▶ _Task description_
Extract every line below that contains the word "backend".

[Revision tracking records]
----------------

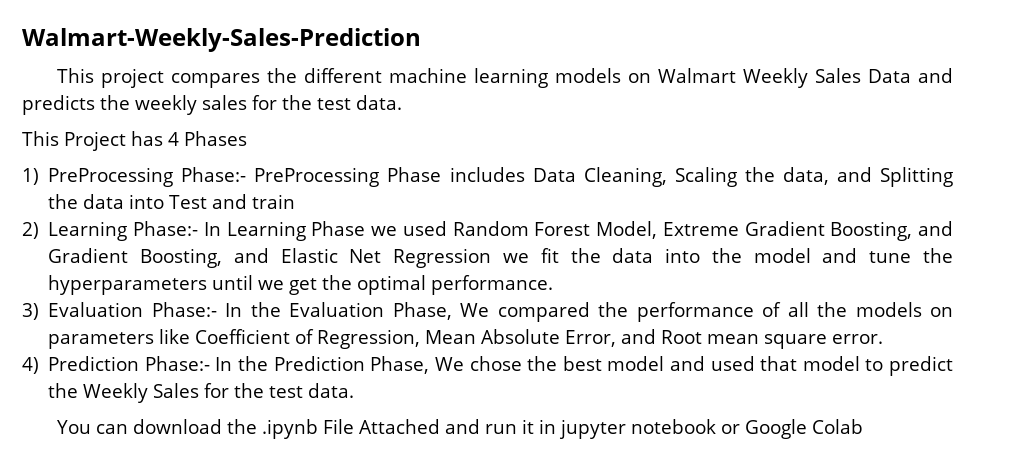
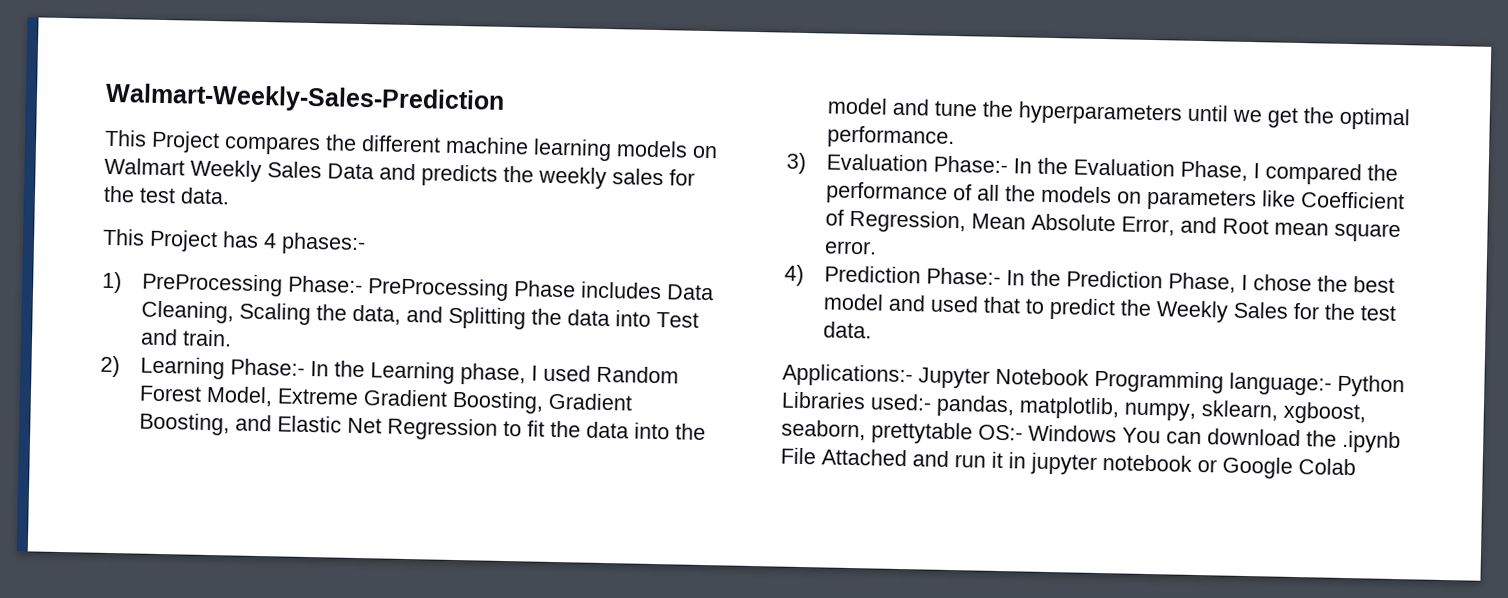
- This project compares the different machine learning models on Walmart Weekly Sales Data and predicts the weekly sales for the test data.
+ This Project compares the different machine learning models on Walmart Weekly Sales Data and predicts the weekly sales for the test data.
- This Project has 4 Phases
+ This Project has 4 phases:-
- 1) PreProcessing Phase:- PreProcessing Phase includes Data Cleaning, Scaling the data, and Splitting the data into Test and train
+ 1) PreProcessing Phase:- PreProcessing Phase includes Data Cleaning, Scaling the data, and Splitting the data into Test and train.
- 2) Learning Phase:- In Learning Phase we used Random Forest Model, Extreme Gradient Boosting, and Gradient Boosting, and Elastic Net Regression we fit the data into the model and tune the hyperparameters until we get the optimal performance.
+ 2) Learning Phase:- In the Learning phase, I used Random Forest Model, Extreme Gradient Boosting, Gradient Boosting, and Elastic Net Regression to fit the data into the model and tune the hyperparameters until we get the optimal performance.
- 3) Evaluation Phase:- In the Evaluation Phase, We compared the performance of all the models on parameters like Coefficient of Regression, Mean Absolute Error, and Root mean square error.
+ 3) Evaluation Phase:- In the Evaluation Phase, I compared the performance of all the models on parameters like Coefficient of Regression, Mean Absolute Error, and Root mean square error.
- 4) Prediction Phase:- In the Prediction Phase, We chose the best model and used that model to predict the Weekly Sales for the test data.
+ 4) Prediction Phase:- In the Prediction Phase, I chose the best model and used that to predict the Weekly Sales for the test data.
- You can download the .ipynb File Attached and run it in jupyter notebook or Google Colab
+ Applications:- Jupyter Notebook Programming language:- Python Libraries used:- pandas, matplotlib, numpy, sklearn, xgboost, seaborn, prettytable OS:- Windows You can download the .ipynb File Attached and run it in jupyter notebook or Google Colab

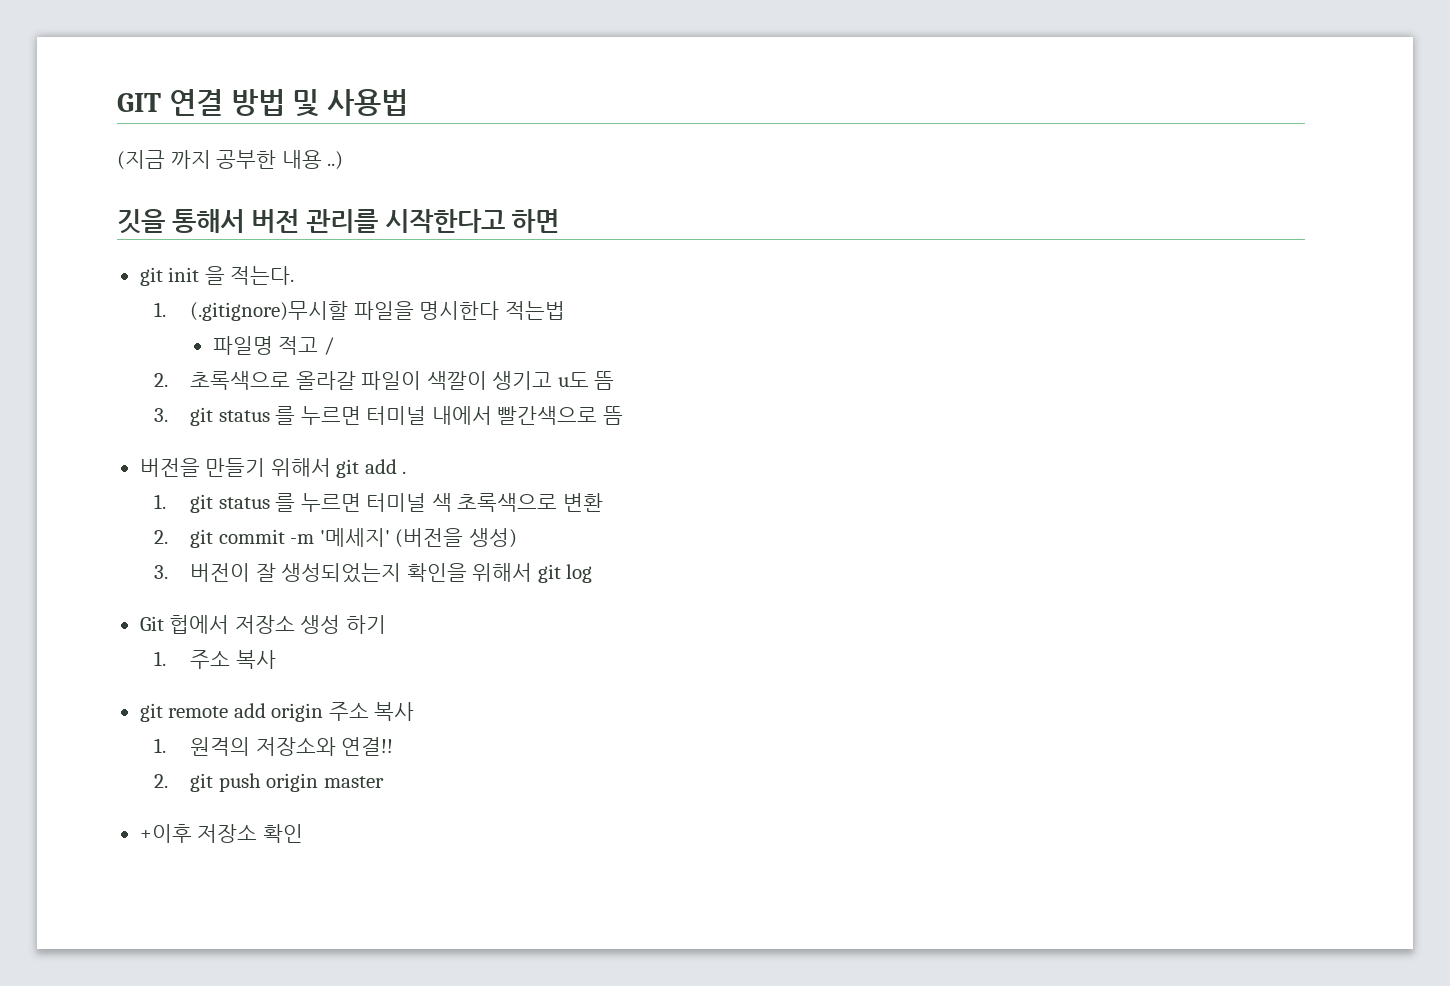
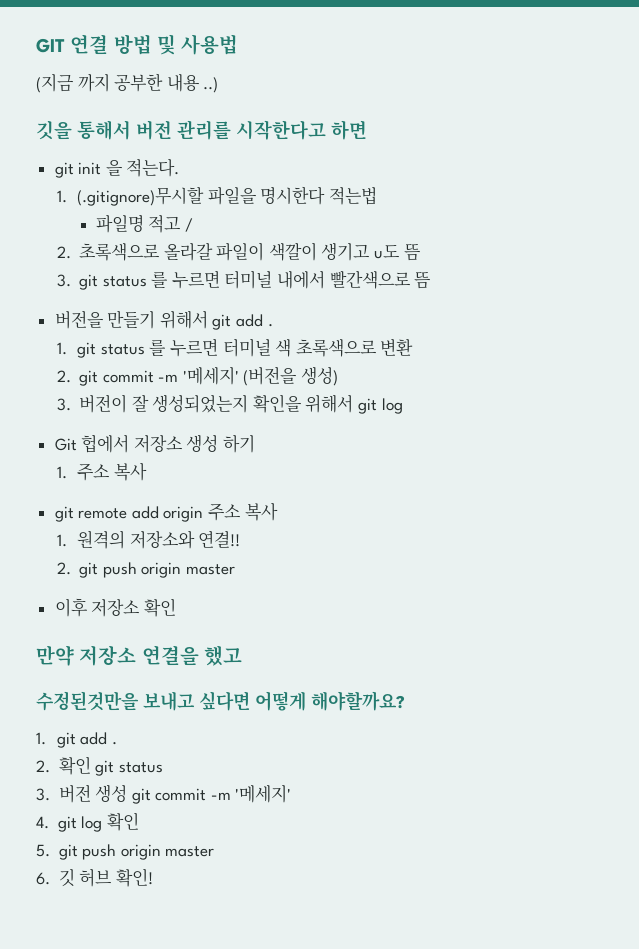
- +이후 저장소 확인
+ 이후 저장소 확인
+ 만약 저장소 연결을 했고
+ 수정된것만을 보내고 싶다면 어떻게 해야할까요?
+ 1. git add .
+ 2. 확인 git status
+ 3. 버전 생성 git commit -m '메세지'
+ 4. git log 확인
+ 5. git push origin master
+ 6. 깃 허브 확인!

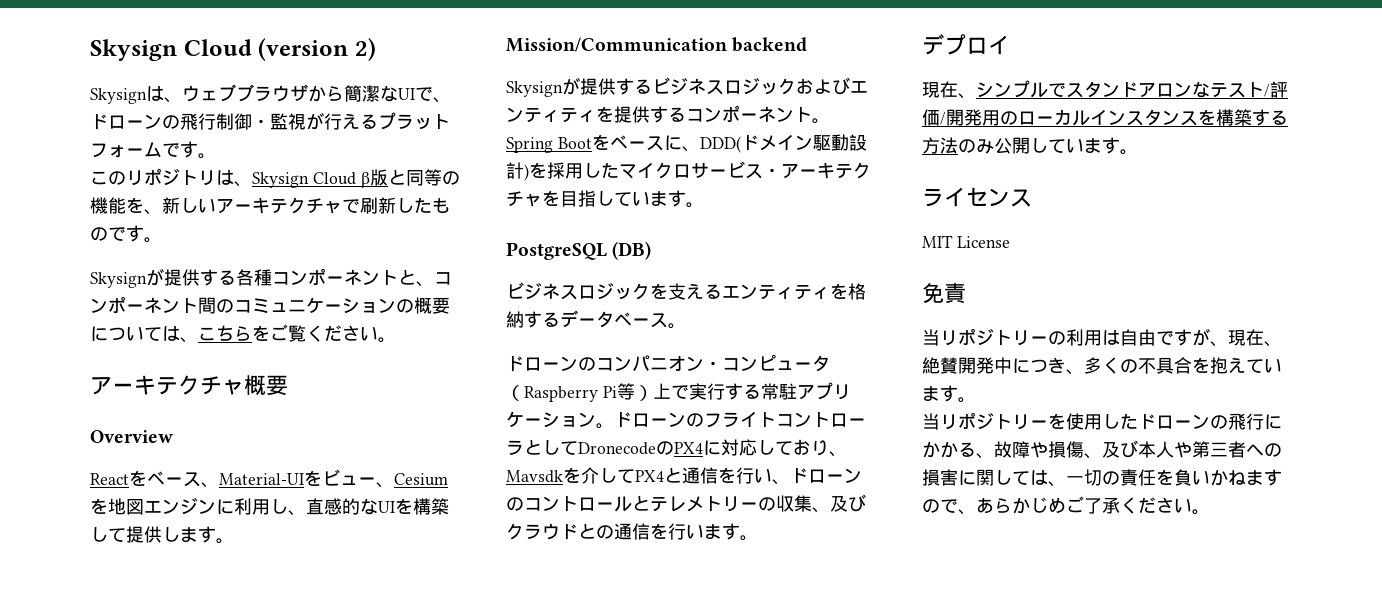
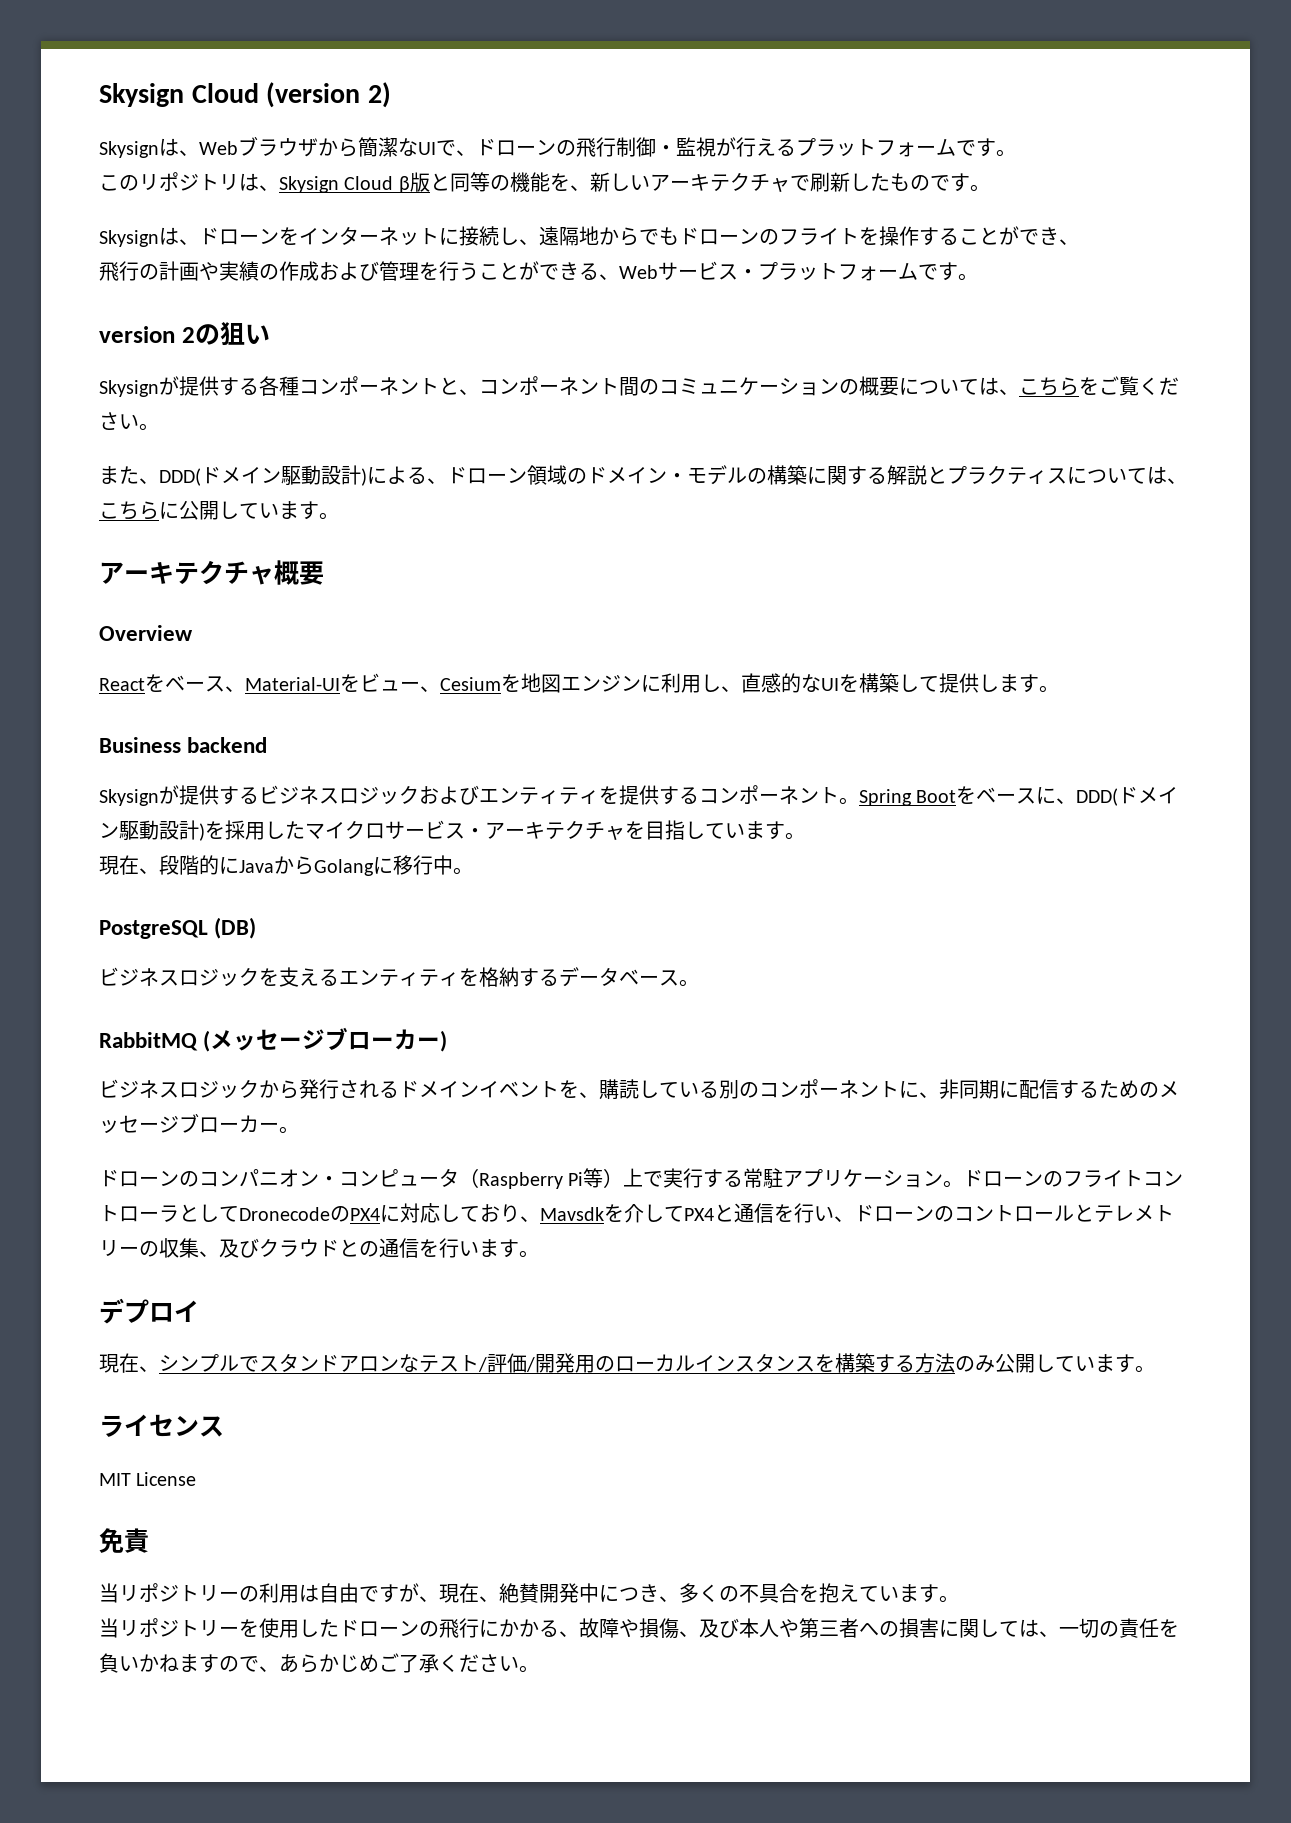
- Skysignは、ウェブブラウザから簡潔なUIで、ドローンの飛行制御・監視が行えるプラットフォームです。
+ Skysignは、Webブラウザから簡潔なUIで、ドローンの飛行制御・監視が行えるプラットフォームです。
+ Skysignは、ドローンをインターネットに接続し、遠隔地からでもドローンのフライトを操作することができ、
+ 飛行の計画や実績の作成および管理を行うことができる、Webサービス・プラットフォームです。
+ version 2の狙い
+ また、DDD(ドメイン駆動設計)による、ドローン領域のドメイン・モデルの構築に関する解説とプラクティスについては、こちらに公開しています。
- Mission/Communication backend
+ Business backend
+ 現在、段階的にJavaからGolangに移行中。
+ RabbitMQ (メッセージブローカー)
+ ビジネスロジックから発行されるドメインイベントを、購読している別のコンポーネントに、非同期に配信するためのメッセージブローカー。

----------------

▶ _Answer section_
- Mission/Communication backend
+ Business backend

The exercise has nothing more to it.